## WHAT THE TASK REQUIRES
Once the line containing "Rv0204c | Gene Name final: none -> espR" is found, set down that line and each one after it exactly, through the end of the entries.

Dataset excerpts:
.....

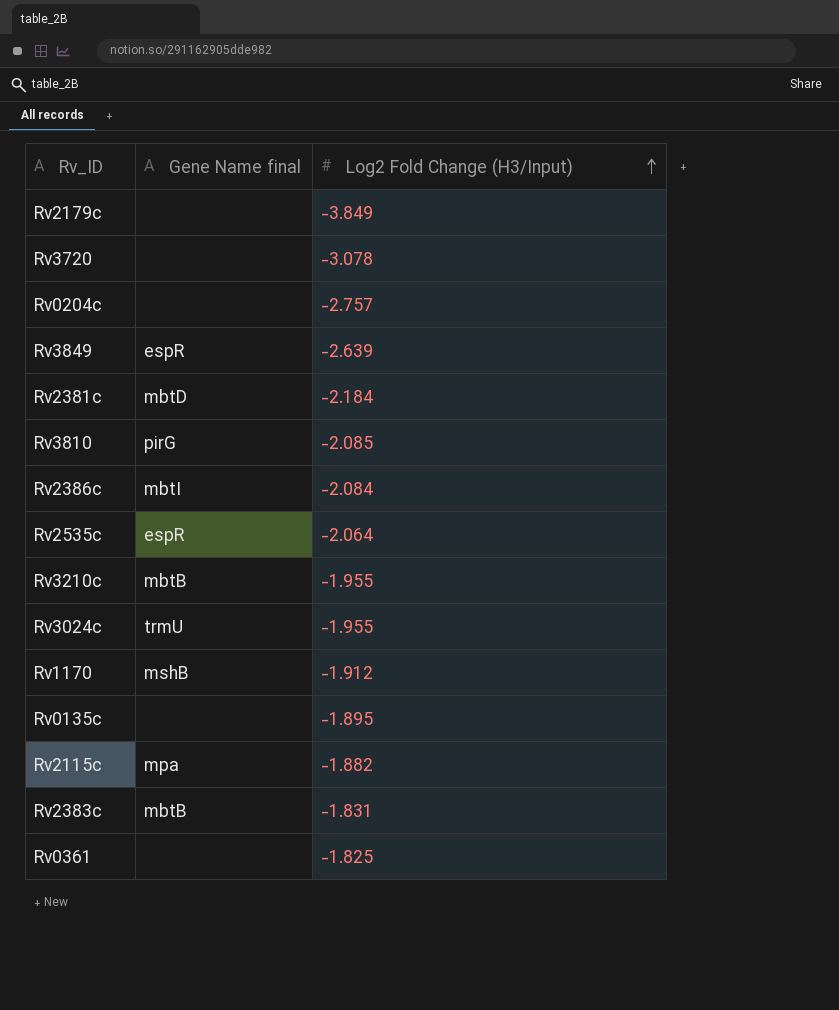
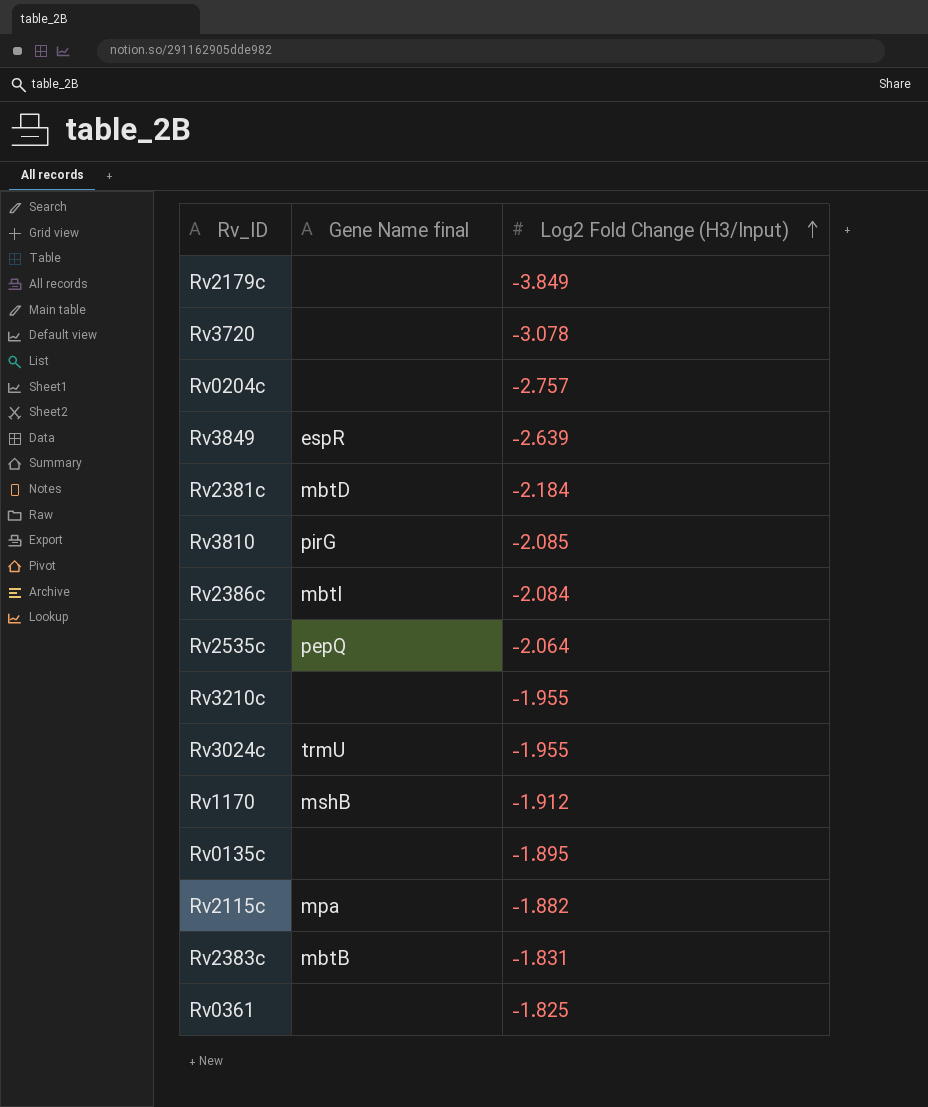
Rv2535c | Gene Name final: espR -> pepQ
Rv3210c | Gene Name final: mbtB -> none

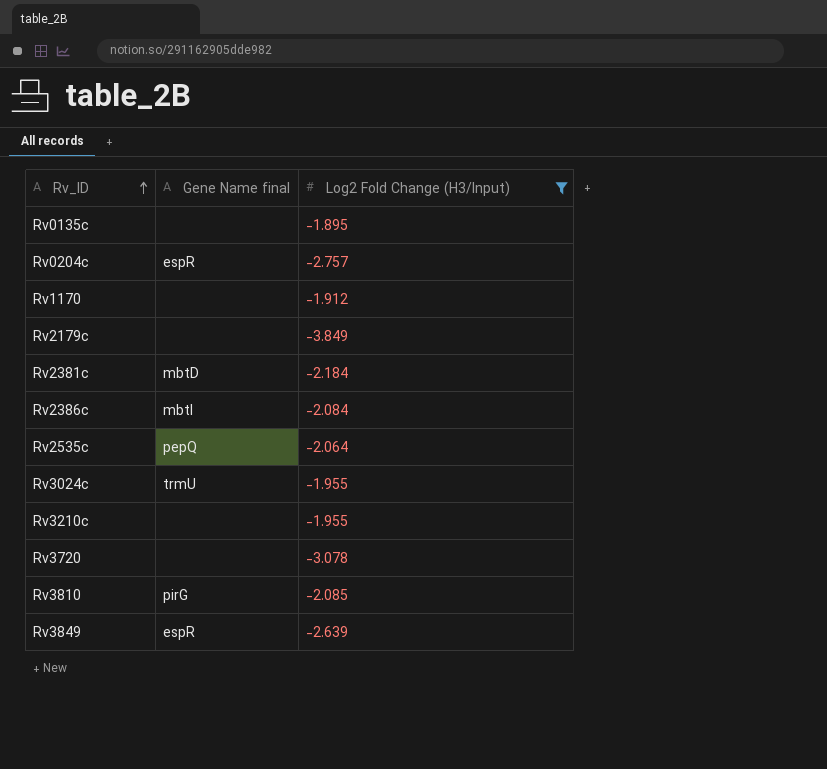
filter: none -> Log2 Fold Change (H3/Input) <= -1.895
row order: Log2 Fold Change (H3/Input) ascending -> Rv_ID ascending
Rv0204c | Gene Name final: none -> espR
Rv1170 | Gene Name final: mshB -> none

.....

## WRITTEN SOLUTION
Rv0204c | Gene Name final: none -> espR
Rv1170 | Gene Name final: mshB -> none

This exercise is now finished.